In 2006, Mike attended Airborne School and was stationed in Fort Bragg, North Carolina, as a platoon leader. He was deployed to Iraq twice with that battalion. It was during his second deployment that Mike worked up the courage to look up Katy and reach out to her. To his surprise, he learned that Katy was stationed at Fort Bragg as an engineer officer. The two began communicating over email and phone and discovered they shared many interests and passions, including their love of Colorado, family, and the outdoors. From there, as they say, the rest was history.
Their Adventure Begins
Their burgeoning relationship became a long distance one when Mike took an assignment in 2008 as the Chief of Operations of the Evans Army Community Hospital at Fort Carson, south of Colorado Springs. “That’s where my career started going down the path of running fixed health care facilities for the Army,” Mike said. Katy left the Army in 2010, moved to Colorado and began teaching English at Falcon High School near Colorado Springs.
They married in 2011, before moving to San Antonio, Texas, where Mike attended the Army-Baylor Program, earning a Master’s in Healthcare Administration and a Master’s in Business Administration. A year later, they relocated to the Joint Base Lewis-McChord in Tacoma, Washington, for Mike to complete his administrative residency at Madigan Army Medical Center. Their oldest child, Joe, was born there in 2013.

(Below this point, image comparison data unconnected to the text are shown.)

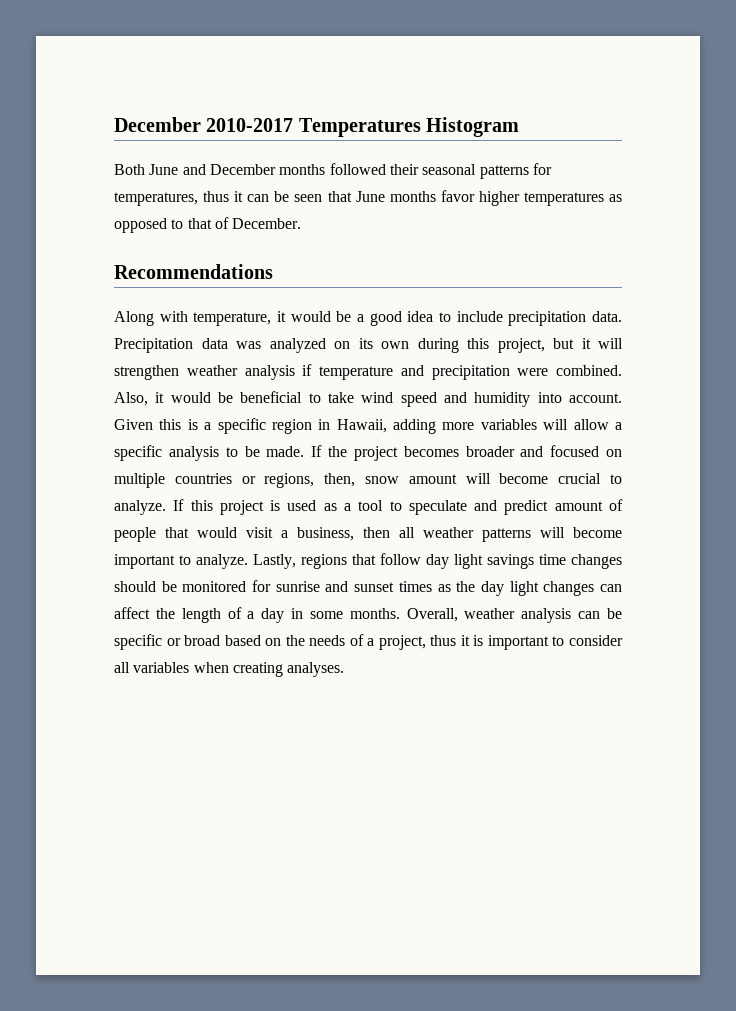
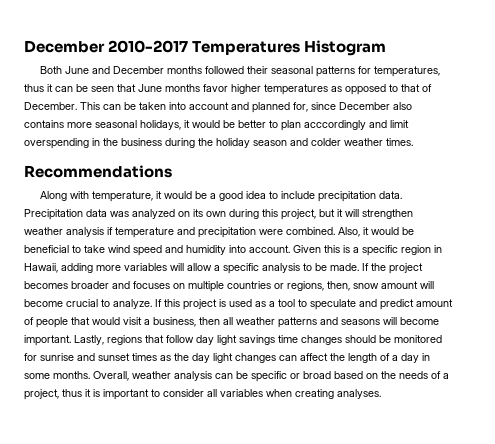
+ This can be taken into account and planned for, since December also contains more seasonal holidays, it would be better to plan acccordingly and limit overspending in the business during the holiday season and colder weather times.
- If the project becomes broader and focused on multiple countries or regions, then, snow amount will become crucial to analyze.
+ If the project becomes broader and focuses on multiple countries or regions, then, snow amount will become crucial to analyze.
- If this project is used as a tool to speculate and predict amount of people that would visit a business, then all weather patterns will become important to analyze.
+ If this project is used as a tool to speculate and predict amount of people that would visit a business, then all weather patterns and seasons will become important.

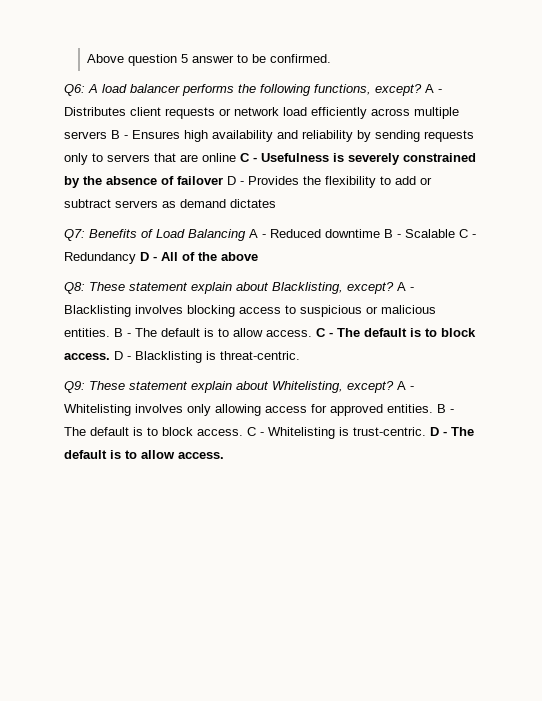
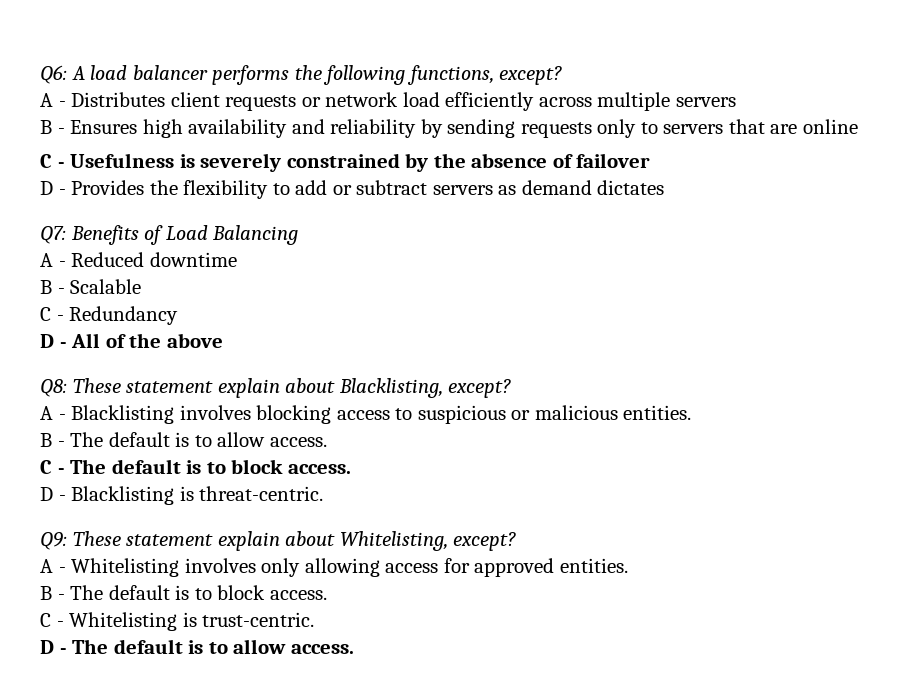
- Above question 5 answer to be confirmed.
- A load balancer performs the following functions, except? A - Distributes client requests or network load efficiently across multiple servers B - Ensures high availability and reliability by sending requests only to servers that are online C - Usefulness is severely constrained by the absence of failover D - Provides the flexibility to add or subtract servers as demand dictates
+ A load balancer performs the following functions, except?
+ A - Distributes client requests or network load efficiently across multiple servers
+ B - Ensures high availability and reliability by sending requests only to servers that are online
+ C - Usefulness is severely constrained by the absence of failover
+ D - Provides the flexibility to add or subtract servers as demand dictates
- Q7: Benefits of Load Balancing A - Reduced downtime B - Scalable C - Redundancy D - All of the above
+ Q7: Benefits of Load Balancing
+ A - Reduced downtime
+ B - Scalable
+ C - Redundancy
+ D - All of the above
- Q8: These statement explain about Blacklisting, except? A - Blacklisting involves blocking access to suspicious or malicious entities. B - The default is to allow access. C - The default is to block access. D - Blacklisting is threat-centric.
+ Q8: These statement explain about Blacklisting, except?
+ A - Blacklisting involves blocking access to suspicious or malicious entities.
+ B - The default is to allow access.
+ C - The default is to block access.
+ D - Blacklisting is threat-centric.
- Q9: These statement explain about Whitelisting, except? A - Whitelisting involves only allowing access for approved entities. B - The default is to block access. C - Whitelisting is trust-centric. D - The default is to allow access.
+ Q9: These statement explain about Whitelisting, except?
+ A - Whitelisting involves only allowing access for approved entities.
+ B - The default is to block access.
+ C - Whitelisting is trust-centric.
+ D - The default is to allow access.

During the following six years, they relocated three more times (Fort Gordon in Augusta, Georgia; Carlisle Barracks in Carlisle, Pennsylvania; and then to Tower Barracks in Grafenwoehr, Germany) and had two more children: Emme, now age five, and Charlee, who will be two in February. Each move has been a forward step in Mike’s career in Army medical facility administration with progressively larger roles.
From Germany to Georgia
They arrived in Germany in August 2019 and took time to travel around Europe. They spent Christmas in Austria (where they also skied) and have visited Italy, Poland, the Czech Republic, and France as well. “Our son, Joe, is very outgoing,” Katy said. “He loves meeting new people who are different than him. The kids are at that perfect age where they don’t really complain about going places.”

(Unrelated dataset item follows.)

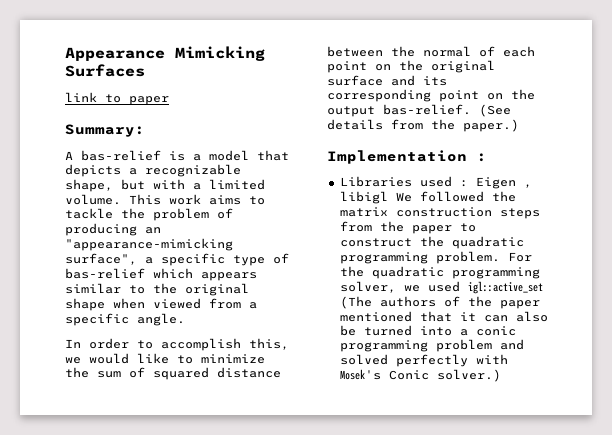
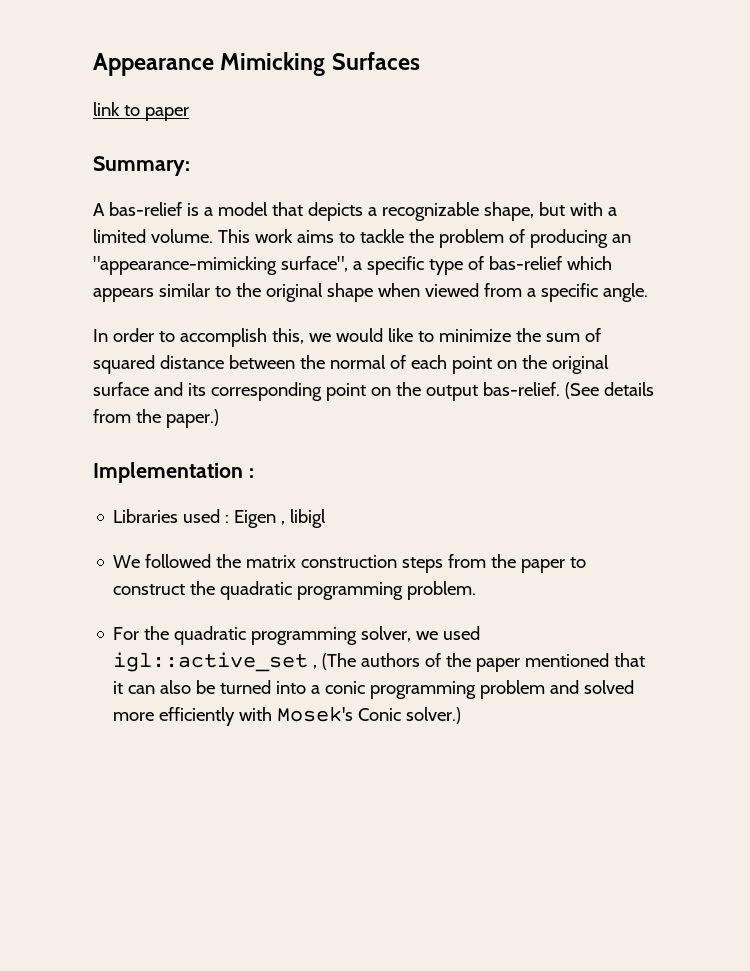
- Libraries used : Eigen , libigl We followed the matrix construction steps from the paper to construct the quadratic programming problem. For the quadratic programming solver, we used igl::active_set (The authors of the paper mentioned that it can also be turned into a conic programming problem and solved perfectly with Mosek's Conic solver.)
+ Libraries used : Eigen , libigl
+ We followed the matrix construction steps from the paper to construct the quadratic programming problem.
+ For the quadratic programming solver, we used igl::active_set , (The authors of the paper mentioned that it can also be turned into a conic programming problem and solved more efficiently with Mosek's Conic solver.)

Mike currently oversees the support of five Army health clinics throughout Bavaria as well as one in Romania and another in Bulgaria. “We have a diverse mission of providing healthcare to the soldiers and their families stationed here, and to units stationed forward in Romania and Bulgaria. Traveling between these various locations has been one of the best parts of the job.” Last May, Mike received a promotion to the rank of lieutenant colonel.
When considering their next assignment, Hunter Army Airfield in Savannah, Georgia, was at the top of their list. Starting June 11, 2021, the family will move once again so Mike can begin serving as the Clinic Commander for Tuttle Army Health Clinic. Katy’s mother and sister now live in Whispering Pines, North Carolina (about four hours north of Savannah).
“It will be a pretty drastic change coming from the cool climate in Germany to the humidity of Savannah,” Mike said, “but we’re super excited for the trip and to be close to family again.”
An Anticipated Homecoming
“We just love Colorado. We love all the outdoor activities, and really want to end up back there at some point,” Mike said. “We both look so fondly on our time at CSU and see ourselves returning to the state for the long run once this wild ride with the military has come to an end.”
When no longer with the Army, Mike would like to use his master’s degree and considerable leadership experience in healthcare administration in the private sector, and Katy would like to go back to teaching. “When our youngest goes to school,” she said, “I’d like to return to teaching. I am certified in English and science, so one day hopefully I can teach high school again.”
“Between CSU and the Army, both have been a great experience for us and opened up opportunities for us that we continue to capitalize on,” said Mike. “We want Colorado to be the place where our kids establish some roots.”